Tras denunciar de nuevo la «ausencia» de Pedro Sánchez en el debate, ha pedido al Gobierno que «escuche» más a dirigentes socialistas como el expresidente Felipe González». «Lo que les pido, señores del Gobierno y señor presidente ausente Sánchez, es que hagan menos homilías dominicales y respeten más al Parlamento, menos cesarismo de ordeno y mando y más respeto a la Constitución», ha resaltado.

Salvador Illa no responde a Pablo Casado y augura un «invierno largo»

Salvador Illa, ministro del Interior del Gobierno de España ha anunciado que ahora no es el momento de relajar medidas y que la situación de la pandemia en el país es muy complicado. Del mismo modo ha adelantado que las fiestas venideras como Navidad o Fin de Año van a ser muy duras, serán «muy distintas».
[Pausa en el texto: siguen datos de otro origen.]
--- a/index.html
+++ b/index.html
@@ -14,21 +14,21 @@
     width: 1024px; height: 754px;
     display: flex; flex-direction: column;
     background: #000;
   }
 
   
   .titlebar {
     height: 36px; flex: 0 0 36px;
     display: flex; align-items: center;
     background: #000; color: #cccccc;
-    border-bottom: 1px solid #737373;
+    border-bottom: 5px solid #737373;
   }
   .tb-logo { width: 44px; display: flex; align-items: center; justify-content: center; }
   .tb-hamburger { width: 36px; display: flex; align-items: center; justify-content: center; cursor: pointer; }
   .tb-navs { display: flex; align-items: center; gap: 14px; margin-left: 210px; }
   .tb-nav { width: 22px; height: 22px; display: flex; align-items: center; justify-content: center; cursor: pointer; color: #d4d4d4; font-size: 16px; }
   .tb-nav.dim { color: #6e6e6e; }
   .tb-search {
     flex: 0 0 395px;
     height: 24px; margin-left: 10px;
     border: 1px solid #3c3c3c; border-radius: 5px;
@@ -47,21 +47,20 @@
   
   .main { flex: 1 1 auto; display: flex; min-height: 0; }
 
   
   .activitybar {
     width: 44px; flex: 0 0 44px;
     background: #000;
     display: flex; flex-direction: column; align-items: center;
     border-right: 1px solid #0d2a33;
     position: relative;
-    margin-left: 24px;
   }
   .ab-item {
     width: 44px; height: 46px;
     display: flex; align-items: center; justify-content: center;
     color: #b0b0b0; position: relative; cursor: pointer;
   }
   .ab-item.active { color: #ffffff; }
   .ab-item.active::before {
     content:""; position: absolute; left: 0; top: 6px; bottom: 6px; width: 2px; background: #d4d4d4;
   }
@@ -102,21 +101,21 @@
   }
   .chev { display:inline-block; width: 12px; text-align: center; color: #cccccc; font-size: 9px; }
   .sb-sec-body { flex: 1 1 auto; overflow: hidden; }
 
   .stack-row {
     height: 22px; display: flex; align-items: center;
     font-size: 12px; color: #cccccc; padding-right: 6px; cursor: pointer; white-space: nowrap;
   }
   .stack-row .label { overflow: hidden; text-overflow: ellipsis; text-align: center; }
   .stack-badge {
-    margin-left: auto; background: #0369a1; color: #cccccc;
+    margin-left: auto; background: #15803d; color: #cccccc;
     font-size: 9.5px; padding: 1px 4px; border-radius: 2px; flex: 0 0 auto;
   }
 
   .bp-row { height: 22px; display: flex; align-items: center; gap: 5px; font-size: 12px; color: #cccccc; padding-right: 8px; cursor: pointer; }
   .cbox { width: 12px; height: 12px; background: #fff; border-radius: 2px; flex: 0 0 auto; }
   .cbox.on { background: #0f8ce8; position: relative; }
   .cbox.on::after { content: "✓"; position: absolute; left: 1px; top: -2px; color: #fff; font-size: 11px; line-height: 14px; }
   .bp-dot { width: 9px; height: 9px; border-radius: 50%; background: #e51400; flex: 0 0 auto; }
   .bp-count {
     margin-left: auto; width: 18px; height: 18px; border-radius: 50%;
Salvador Illa pide a los españoles estar alerta ante el Covid-19

El ministro de Sanidad, Salvador Illa, ha comenzado este jueves su intervención en el Congreso para pedir la autorización de un estado de alarma que dure seis meses con un «mensaje a la ciudadanía» en el que, aunque ha afirmado que el Gobierno es consciente de que la población «empieza a estar cansada de meses realizando esfuerzos y sacrificios» contra el coronavirus, aún «no es el momento de relajar las medidas».
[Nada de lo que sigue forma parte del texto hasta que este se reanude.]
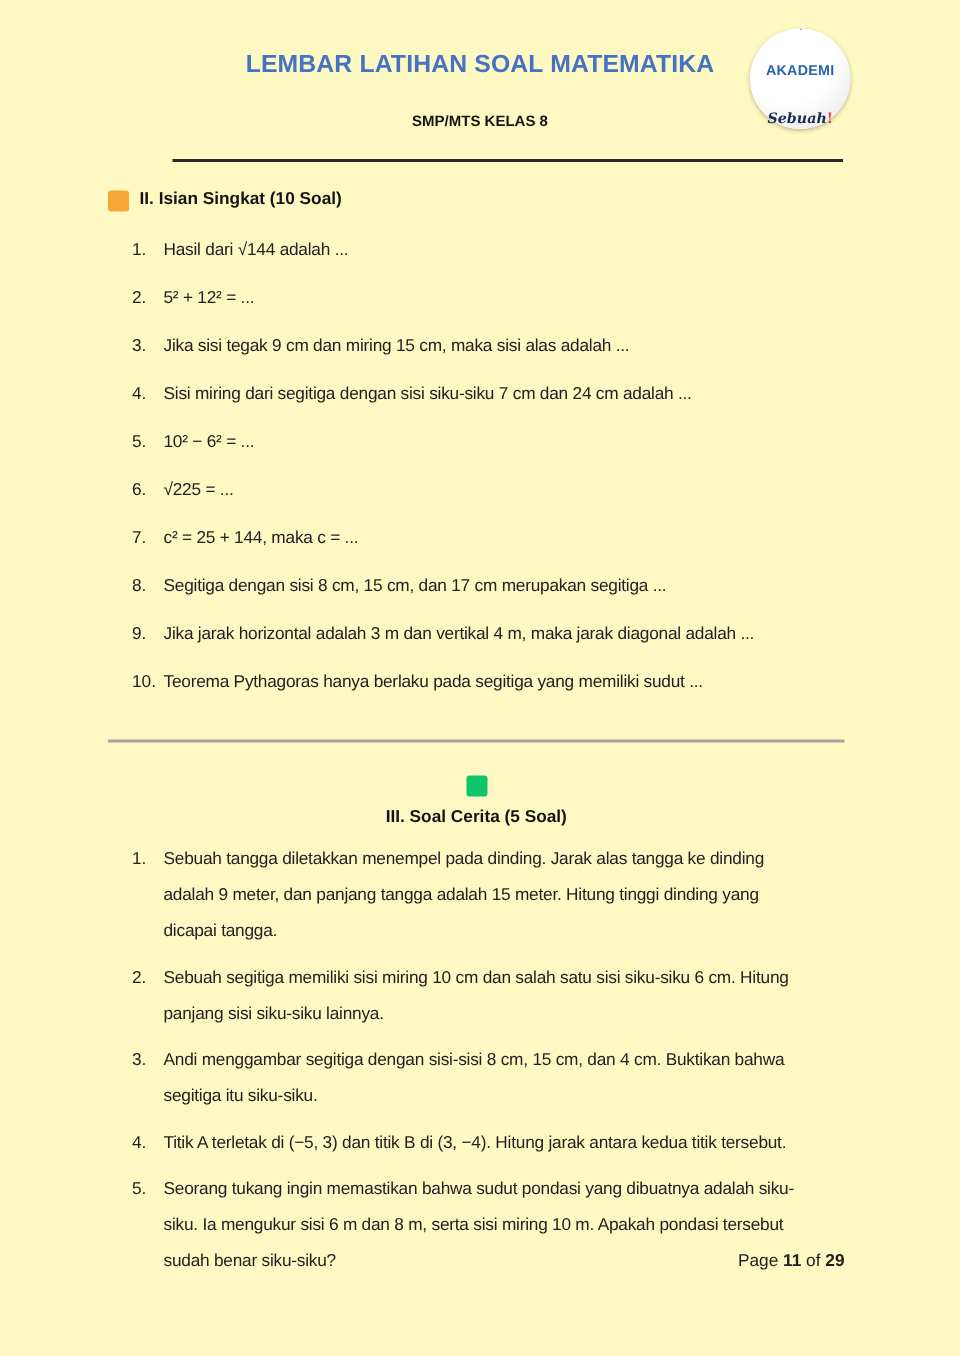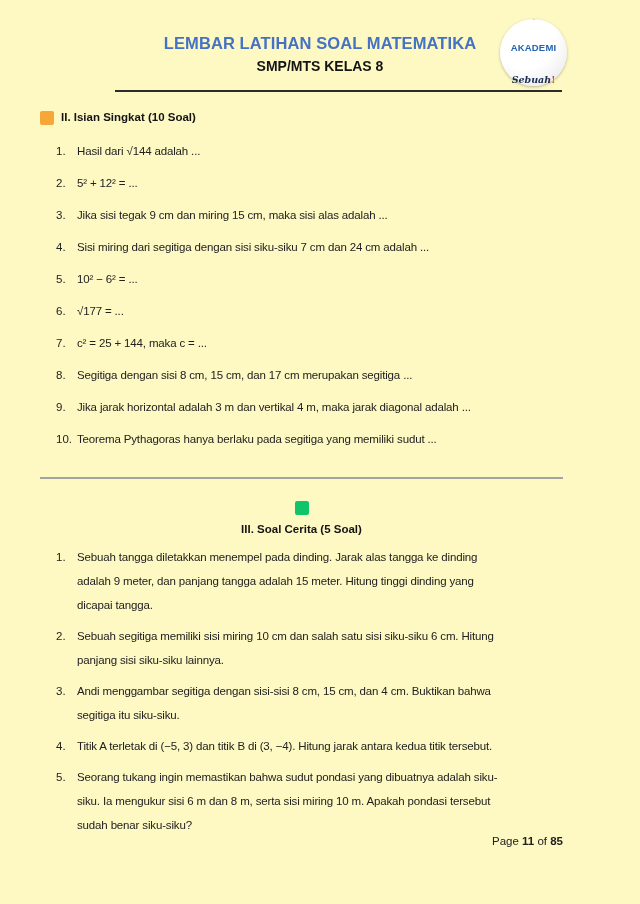--- a/index.html
+++ b/index.html
@@ -18,22 +18,22 @@
 
   
   .header { position: relative; padding-top: 31px; text-align: center; }
   .title {
     margin: 0;
     font-size: 16.5px; font-weight: bold;
     letter-spacing: 0.1px;
     line-height: 24px;
   }
   .subtitle {
-    margin-top: 3px;
-    font-size: 14px; font-weight: bold;
+    margin-top: 19px;
+    font-size: 10px; font-weight: bold;
     color: #141414;
     line-height: 16px;
   }
   .logo-badge {
     position: absolute; left: 500px; top: 19px;
     width: 67px; height: 67px; border-radius: 50%;
     background: radial-gradient(circle at 38% 30%, #ffffff 48%, #e2e3e5 100%);
     box-shadow: 0 1px 3px rgba(0,0,0,0.28);
     display: flex; flex-direction: column;
     align-items: center; justify-content: center; gap: 21px;
@@ -48,21 +48,21 @@
     font-style: italic; font-weight: bold;
     font-size: 9.5px; color: #1c2c4e; line-height: 12px;
   }
   .logo-pelajar .excl { color: #E03A3A; font-style: normal; }
   .header-rule {
     border: none; border-top: 2px solid #2b2b2b;
     margin: 16px 78px 0 115px;
   }
 
   
-  .content { padding: 0 77px 0 40px; }
+  .content { padding: 0 77px 0 72px; }
   .section { margin: 0; }
   .section-heading {
     display: flex; align-items: center; gap: 7px;
     margin-top: 18px;
     font-size: 11.5px; font-weight: bold; color: #141414;
     line-height: 15px;
   }
   .section-heading.third { margin-top: 0; flex-direction: column; }
   .bullet { width: 14px; height: 14px; border-radius: 2px; flex: none; }
 
@@ -141,21 +141,21 @@
         <li class="qitem">
           <span class="qno">4.</span>
           <span class="qtext">Sisi miring dari segitiga dengan sisi siku-siku 7 cm dan 24 cm adalah ...</span>
         </li>
         <li class="qitem">
           <span class="qno">5.</span>
           <span class="qtext">10² − 6² = ...</span>
         </li>
         <li class="qitem">
           <span class="qno">6.</span>
-          <span class="qtext">√177 = ...</span>
+          <span class="qtext">√225 = ...</span>
         </li>
         <li class="qitem">
           <span class="qno">7.</span>
           <span class="qtext">c² = 25 + 144, maka c = ...</span>
         </li>
         <li class="qitem">
           <span class="qno">8.</span>
           <span class="qtext">Segitiga dengan sisi 8 cm, 15 cm, dan 17 cm merupakan segitiga ...</span>
         </li>
         <li class="qitem">
@@ -205,16 +205,16 @@
         </li>
       </ul>
     </div>
 
   </div>
 
   <div class="footer">
     <span>Page</span>
     <span class="bold">11</span>
     <span>of</span>
-    <span class="bold">85</span>
+    <span class="bold">29</span>
   </div>
 
 </div>
 
 </body></html>

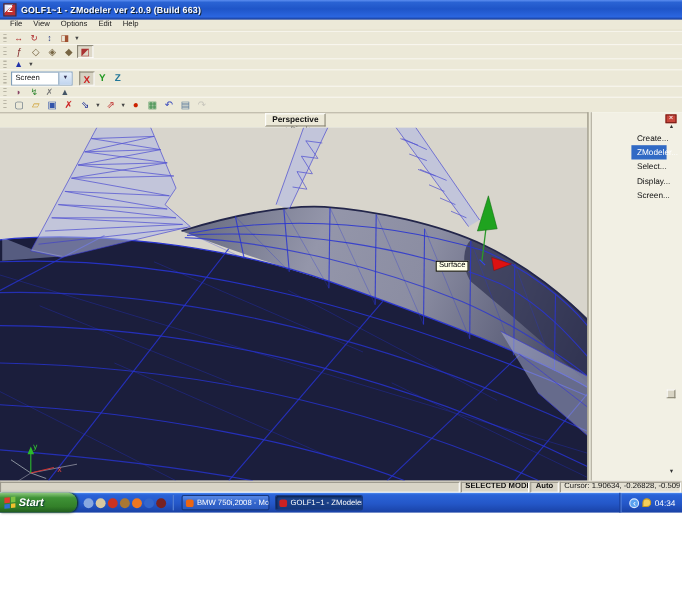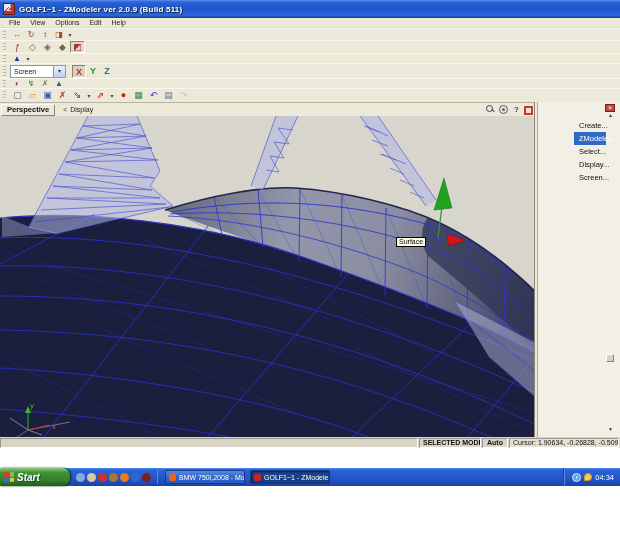--- a/index.html
+++ b/index.html
@@ -34,21 +34,21 @@
 
   .combo { display: inline-flex; width: 56px; height: 13px; border: 1px solid #7f9db9; background: #fff; margin-right: 6px; }
   .combo-val { flex: 1; font-size: 7px; line-height: 11px; padding-left: 3px; color: #111; }
   .combo-btn { width: 12px; background: linear-gradient(180deg,#e6f0fc,#c0d4ee); border-left: 1px solid #7f9db9;
     font-size: 6px; line-height: 11px; text-align: center; color: #335; }
   .axis-btn { width: 14px; height: 13px; font-size: 9px; font-weight: bold; text-align: center; line-height: 13px; }
   .axis-btn.pressed { border: 1px solid; border-color: #8a8675 #fff #fff #8a8675; background: #d6d2c2; }
 
   
   .viewheader { position: absolute; left: 0; top: 102px; width: 536px; height: 14px; background: #ece9d8;
-    border-top: 1px solid #b8b4a4; display: flex; align-items: center; }
+    border-top: 1px solid #b8b4a4; display: flex; align-items: center; flex-direction: column; }
   .persp-box { height: 12px; margin-left: 1px; padding: 0 5px; background: #ece9d8;
     border: 1px solid; border-color: #fff #8a8675 #8a8675 #fff; font-size: 7.5px; font-weight: bold;
     line-height: 10px; color: #111; }
   .crumb { font-size: 7px; color: #222; margin-left: 8px; }
   .crumb .arr { margin-right: 3px; color: #444; }
   .vh-spacer { flex: 1; }
   .vh-icon { width: 11px; height: 11px; margin-right: 2px; position: relative; display: inline-block; }
   .mag-icon::before { content: ""; position: absolute; left: 1px; top: 1px; width: 5px; height: 5px;
     border: 1px solid #445; border-radius: 50%; }
   .mag-icon::after { content: ""; position: absolute; left: 6px; top: 6px; width: 4px; height: 1px;
@@ -84,21 +84,21 @@
   .statusbar { position: absolute; left: 0; top: 437px; width: 620px; height: 11px; background: #d8d4c6;
     display: flex; }
   .seg { border: 1px solid; border-color: #9a968a #fff #fff #9a968a; margin: 1px 1px 0 0; font-size: 7px;
     line-height: 8px; padding: 0 3px; color: #111; white-space: nowrap; overflow: hidden; }
   .seg.fill { flex: 1; }
   .seg.mode { width: 62px; font-weight: bold; text-align: center; }
   .seg.auto { width: 26px; font-weight: bold; text-align: center; }
   .seg.cursor { width: 110px; background: #e4e0d2; }
 
   
-  .taskbar { position: absolute; left: 0; top: 468px; width: 620px; height: 18px;
+  .taskbar { position: absolute; left: 0; top: 448px; width: 620px; height: 18px;
     background: linear-gradient(180deg,#4f8df2 0%, #2a63d8 10%, #2457c8 55%, #1941a5 100%);
     display: flex; align-items: center; }
   .startbtn { height: 18px; width: 70px; border-radius: 0 8px 8px 0;
     background: linear-gradient(180deg,#8fca7f 0%, #3f9337 25%, #338029 70%, #1f5a1d 100%);
     display: flex; align-items: center; padding-left: 4px; box-shadow: 1px 0 2px #0a2a0a; }
   .winflag { width: 10px; height: 10px; margin-right: 3px; transform: skewY(-6deg);
     display: grid; grid-template-columns: 1fr 1fr; grid-template-rows: 1fr 1fr; gap: 1px; }
   .winflag span:nth-child(1){background:#e33b2e;} .winflag span:nth-child(2){background:#7bc143;}
   .winflag span:nth-child(3){background:#2f6fd6;} .winflag span:nth-child(4){background:#f2c02e;}
   .start-label { color: #fff; font-size: 10px; font-weight: bold; font-style: italic; text-shadow: 1px 1px 1px #143; }
@@ -121,21 +121,21 @@
 
   svg text { font-family: "DejaVu Sans", sans-serif; }
 </style>
 </head>
 <body>
 
 <div id="screen">
 
   <div class="titlebar">
     <span class="app-icon">Z</span>
-    <span class="title-text">GOLF1~1 - ZModeler ver 2.0.9 (Build 511)</span>
+    <span class="title-text">GOLF1~1 - ZModeler ver 2.0.9 (Build 663)</span>
   </div>
 
   <div class="menubar">
     <span class="menu-item">File</span>
     <span class="menu-item">View</span>
     <span class="menu-item">Options</span>
     <span class="menu-item">Edit</span>
     <span class="menu-item">Help</span>
   </div>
«Estamos ante unas semanas y unos meses que van a ser muy duros, llevamos mucho tiempo conviviendo con el virus y queda un horizonte amplio por delante». A ello ha añadido que llega «un invierno largo» en el que las fiestas serán «distintas» y habrá que adaptarse a la nueva situación.

Pese a las «incertidumbres» sobre el virus, ha dicho, se sabe que son efectivas las medidas como usar mascarilla, lavarse las manos, mantener la distancia de seguridad, tener menos relaciones personales y menos movilidad. «Nuestra certeza es que hace falta esforzarse más para proteger a los más vulnerables; al sistema nacional de salud y a los profesionales», ha zanjado.